Gate 22 is the furthest gate. So far away in T3 that it is in fact part of T4. I know I rammed home 100% on at least two people with my 5ft tube (Which remains unopened but has now been to as many continents as me and has more air-miles than most of the people I've run over.) I now can't remember what's in it. But it doesn't matter it's my flight sabre. Wasn't Ben Hur a great movie? Although I've gone off Charlton Heston I have to say.

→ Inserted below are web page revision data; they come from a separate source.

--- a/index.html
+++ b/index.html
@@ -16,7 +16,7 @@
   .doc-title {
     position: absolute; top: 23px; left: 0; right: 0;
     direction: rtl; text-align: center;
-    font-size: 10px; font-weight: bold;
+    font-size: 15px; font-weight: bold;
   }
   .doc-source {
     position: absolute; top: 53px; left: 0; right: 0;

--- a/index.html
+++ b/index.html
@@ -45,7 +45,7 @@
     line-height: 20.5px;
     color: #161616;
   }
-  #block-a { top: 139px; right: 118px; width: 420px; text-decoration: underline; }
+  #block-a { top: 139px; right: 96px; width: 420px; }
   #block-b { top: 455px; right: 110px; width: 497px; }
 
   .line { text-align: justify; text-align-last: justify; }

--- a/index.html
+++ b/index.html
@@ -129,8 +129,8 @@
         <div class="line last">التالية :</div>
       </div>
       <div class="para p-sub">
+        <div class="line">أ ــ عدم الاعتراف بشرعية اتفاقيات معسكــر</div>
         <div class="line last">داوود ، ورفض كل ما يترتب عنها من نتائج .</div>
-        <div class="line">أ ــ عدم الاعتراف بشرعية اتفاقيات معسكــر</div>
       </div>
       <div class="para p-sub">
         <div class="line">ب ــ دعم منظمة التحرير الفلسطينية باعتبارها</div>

A fabulous day at the office. Oh and I am now so sick of the HSBC advertising. Valued. Valued. Accomplished. Accomplished. Irrelevant. Irrelevant. Move on for goodness sake. We get it.

10 Hours and 4 minutes.

If they check my passport and boarding cards one more time the lettering will come off completely. They ask me for my flight number. I give them my room number from 3 hotels ago. They let me through. I feel very safe.

10 Hours and 50 minutes.

'The plane is going to be late leaving'. Remarkable insight. We have sat on the tarmac for 50 minutes. Grey skies through the window and matching - at precise Pantone levels - grey overhead baggage bins complete a dazzlingly grey picture. Perfect.

12 Hours and 4 minutes.

Been up 12 hours and now really reflective. Sitting on this plane bound yet curiously not bound for Miami.

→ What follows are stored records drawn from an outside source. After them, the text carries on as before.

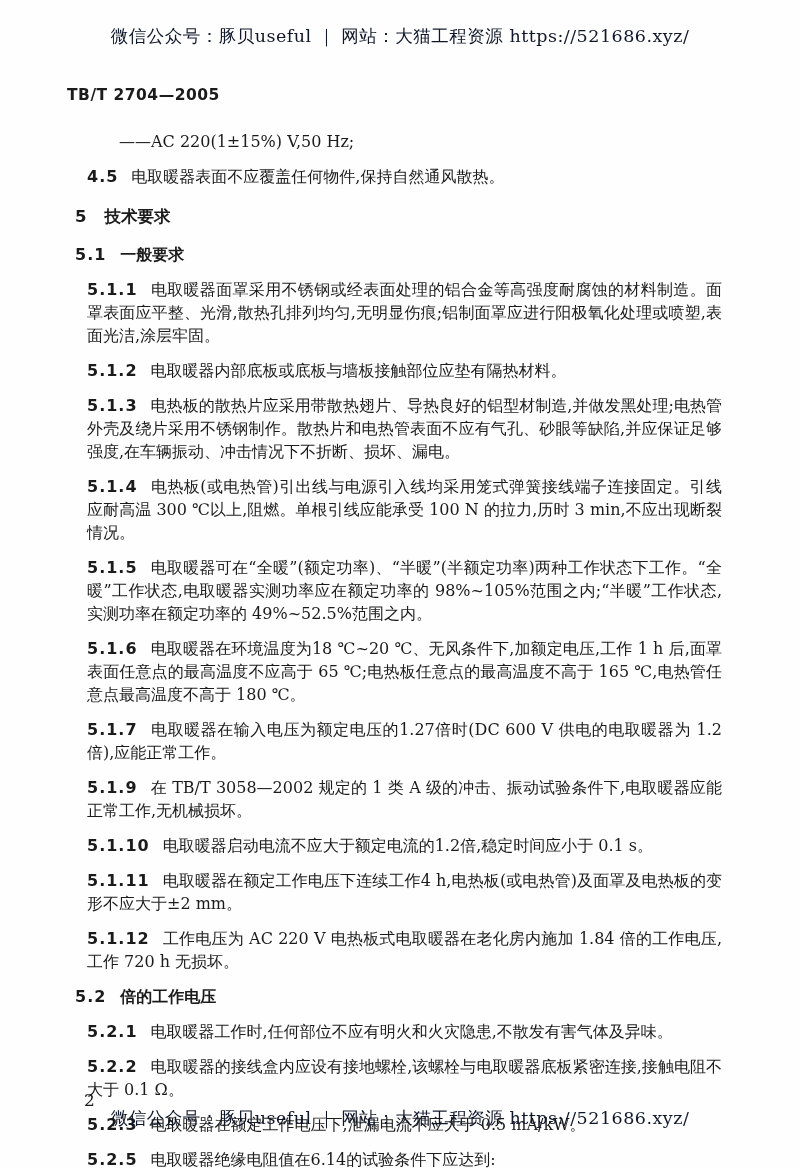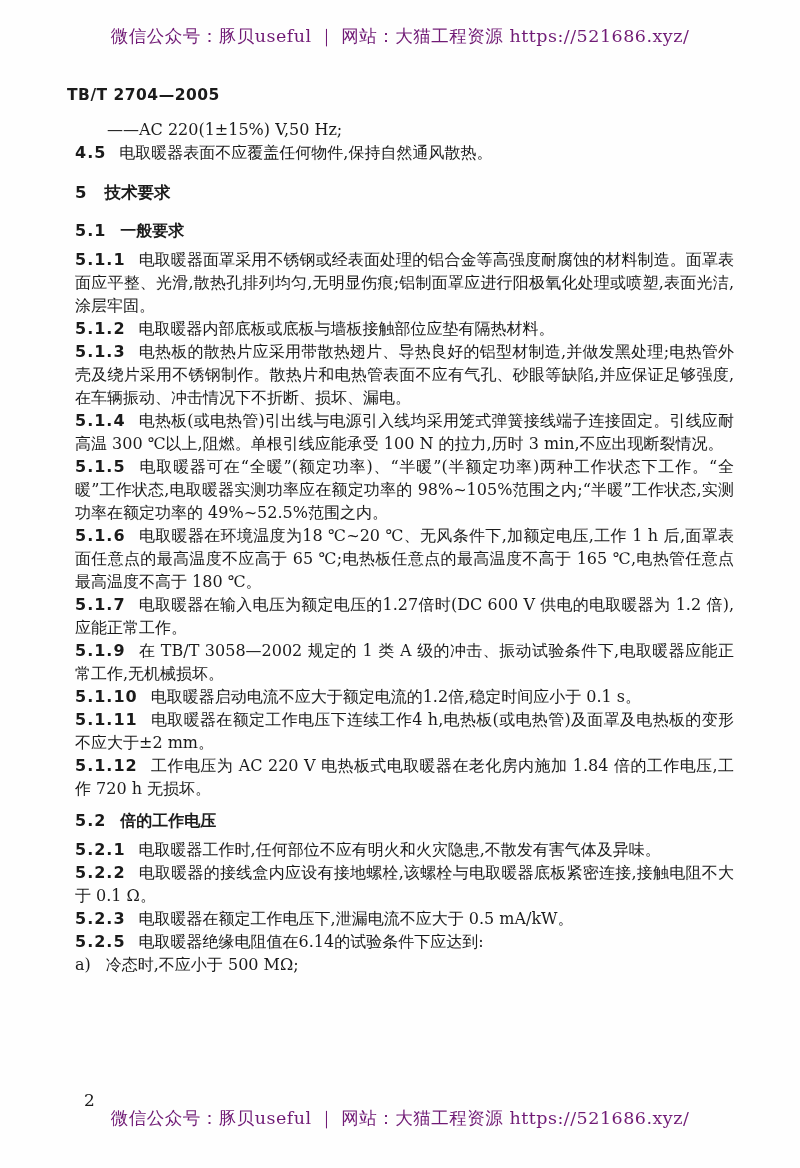--- a/index.html
+++ b/index.html
@@ -15,7 +15,7 @@
   .wm {
     position: absolute; left: 0; width: 800px;
     text-align: center;
-    color: #701a75;
+    color: #0f172a;
     font-size: 17.5px;
     letter-spacing: 0.5px;
     font-family: "DejaVu Serif", "Liberation Serif", serif;

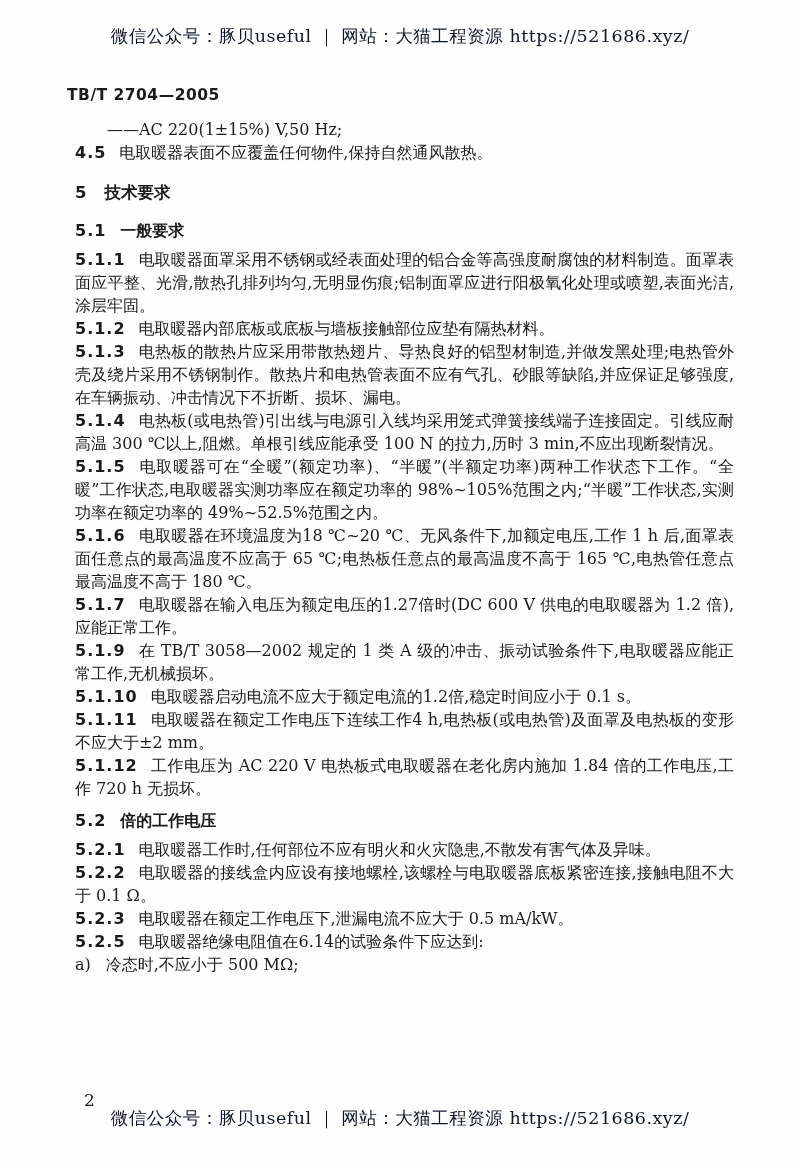--- a/index.html
+++ b/index.html
@@ -34,7 +34,7 @@
     font-size: 16px; line-height: 23px;
     text-align: justify;
   }
-  .content p, .content h2, .content h3 { margin: 0; padding: 0; }
+  .content p, .content h2, .content h3 { margin: 12px; padding: 0; }
 
   .dash { text-indent: 32px; }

The announcement, surely shocking everyone aboard with its novelty, is that air traffic congestion at this time of day suggests a further delay of 20 minutes. That makes me feel much more at home. Grounded even. Please fasten your seat belts.

13 Hours.

Been up 35 hours now and the amazing news from the still stationary plane is there is what's known as a 'discrepancy'. This means that the bags don't tally with the manifest. That means somebody can't count. It also means that somebody wasn't really focused on world class service and attention to a true 360 Degree Customer Centric Service framework sitting atop an operationally efficient service model.

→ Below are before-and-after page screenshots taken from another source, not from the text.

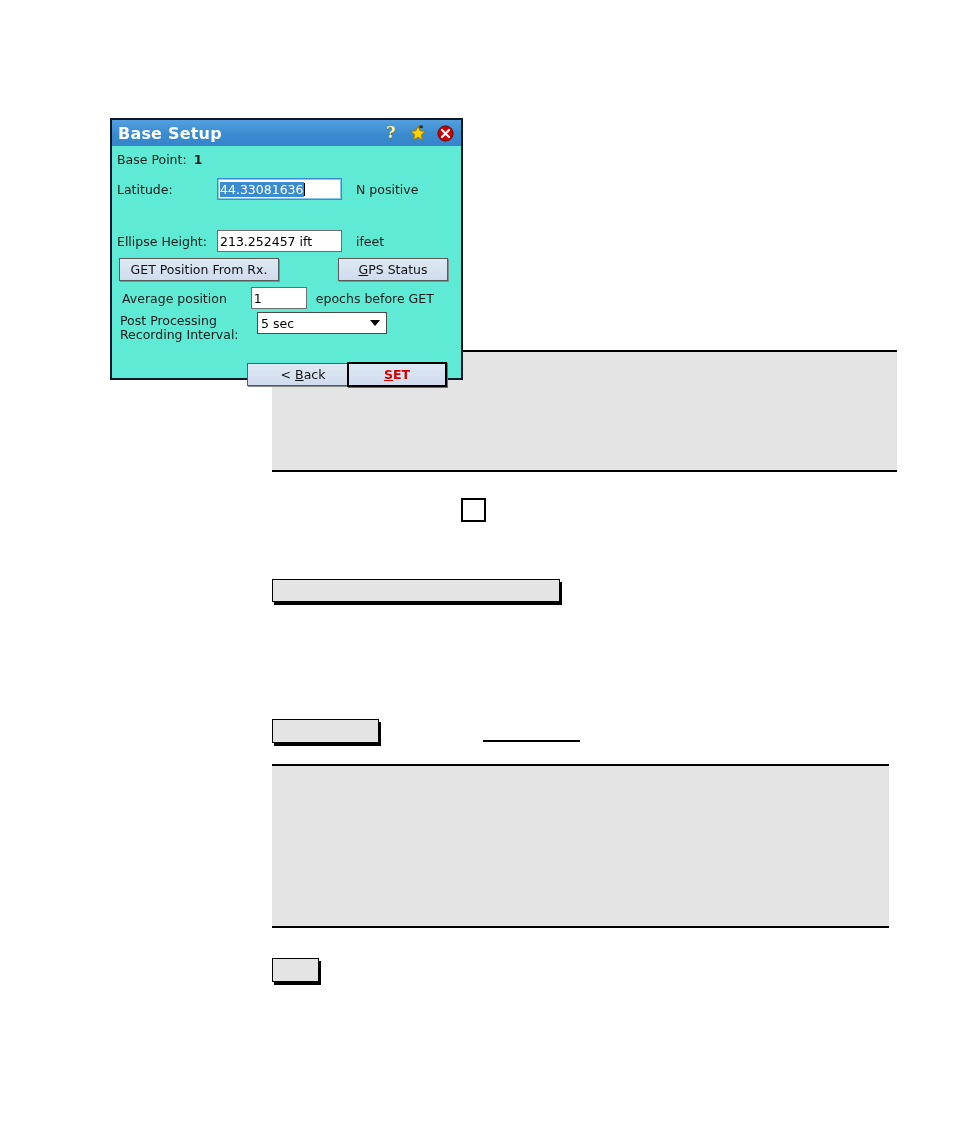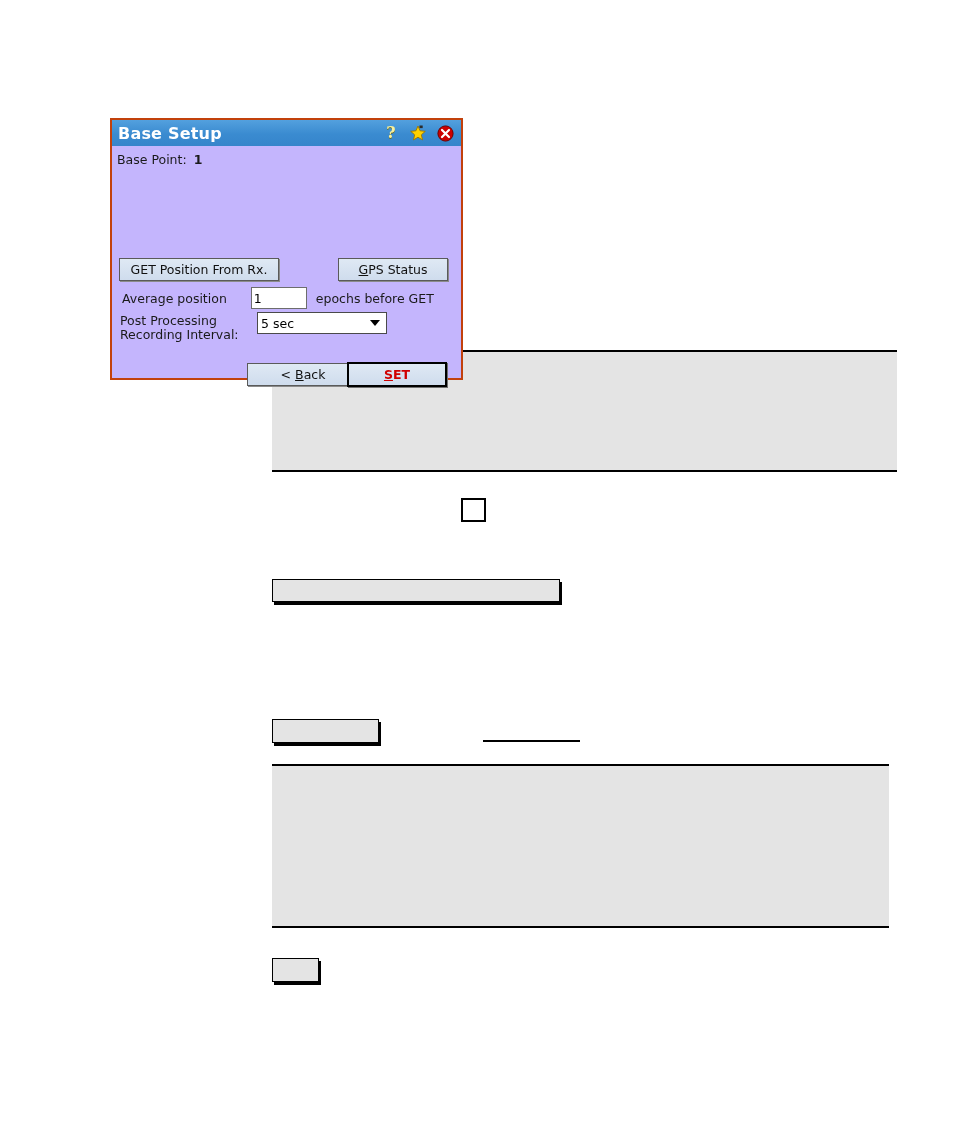--- a/index.html
+++ b/index.html
@@ -51,8 +51,8 @@
     top: 118px;
     width: 353px;
     height: 262px;
-    background: #c4b5fd;
-    border: 2px solid #c2410c;
+    background: #5eead4;
+    border: 2px solid #0f172a;
     box-sizing: border-box;
     z-index: 10;
   }

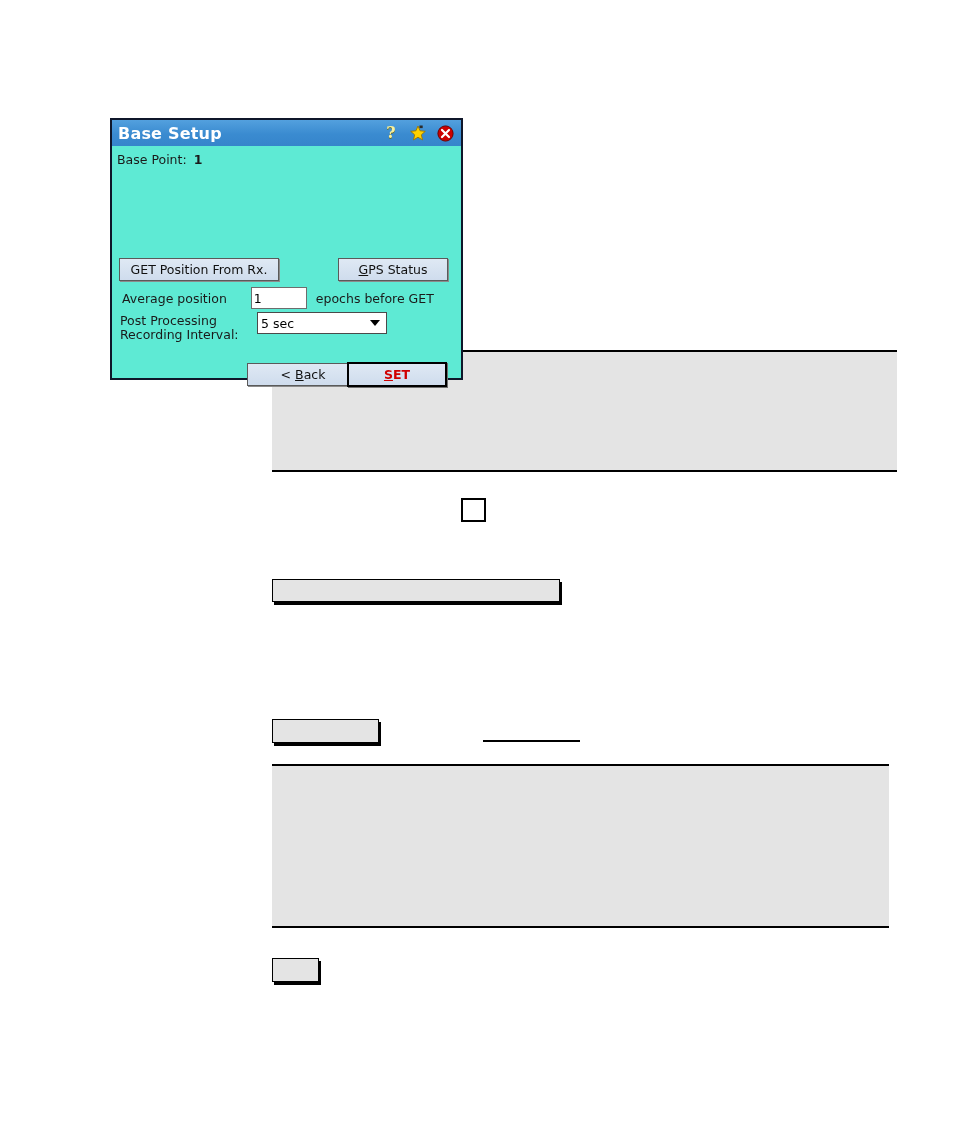--- a/index.html
+++ b/index.html
@@ -231,6 +231,14 @@
       <span class="lbl lbl-bold" style="margin-left:7px;">1</span>
     </div>
 
+    <div class="row" style="left:5px; top:32px;">
+      <span class="lbl" style="width:100px;">Latitude:</span>
+      <div class="txtfield focused" style="width:125px; height:22px;">
+        <span class="sel-text">44.33081636</span>
+          <span class="caret"></span>
+      </div>
+      <span class="lbl" style="margin-left:14px;">N positive</span>
+    </div>
 
 
 

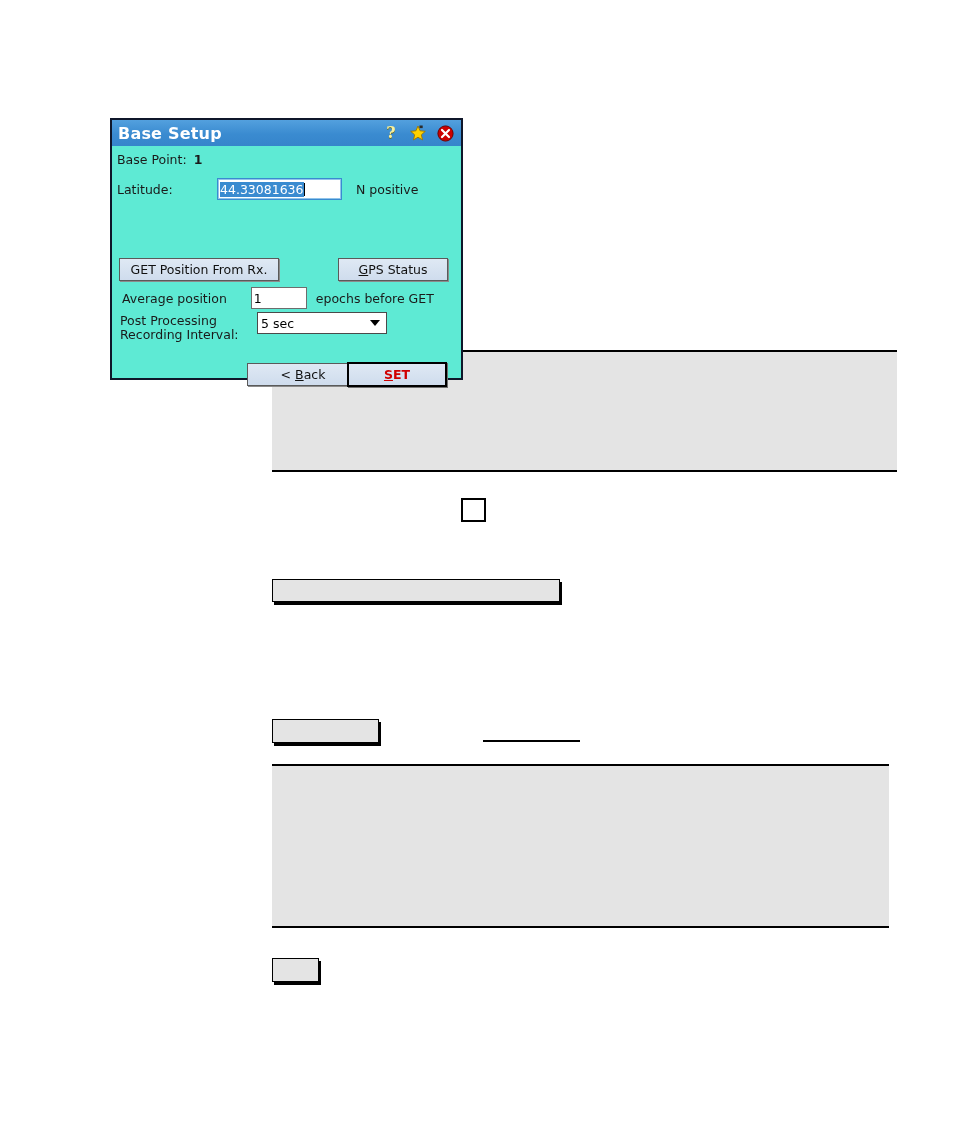--- a/index.html
+++ b/index.html
@@ -241,6 +241,13 @@
     </div>
 
 
+    <div class="row" style="left:5px; top:84px;">
+      <span class="lbl" style="width:100px;">Ellipse Height:</span>
+      <div class="txtfield" style="width:125px; height:22px;">
+        <span>213.252457 ift</span>
+      </div>
+      <span class="lbl" style="margin-left:14px;">ifeet</span>
+    </div>
 
     <div class="btn" style="position:absolute; left:7px; top:112px; width:160px; height:23px;">
       <span>GET Position From Rx.</span>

Simply put that also means around 300 people, paying through their genitals, have to put their whole life on hold and alter their entire futures and those of their immediate relations. But of course the real thrill of this piece of news is that as soon as they have worked it through we will be on our way. I hadn't thought that bit through. Please re-fasten your seat belts.

130 hours.

We are pushing back. I am now pushing back. Everyone is. We are now bolting some 3 hours after the Gate 22 has closed. I can hear birds singing. Please fasten your seat belts. It fills my heart with rare passion and momentary - let's say fleeting delight. We have now been on board so long they have had to play the safety video again for those who had forgotten it. Please fasten your seat belts.

1543 hours.

Taxiing has never been so much fun. It's impossibly exciting. Tarmac is a great concept. Think about a world without Tarmac. I wonder what is the strategic roadmap for Tarmac. I have for hours. Tell me what you think.

3045 hours.

'Crew please be seated for take off'. I unfasten and get up. Just to see what will happen.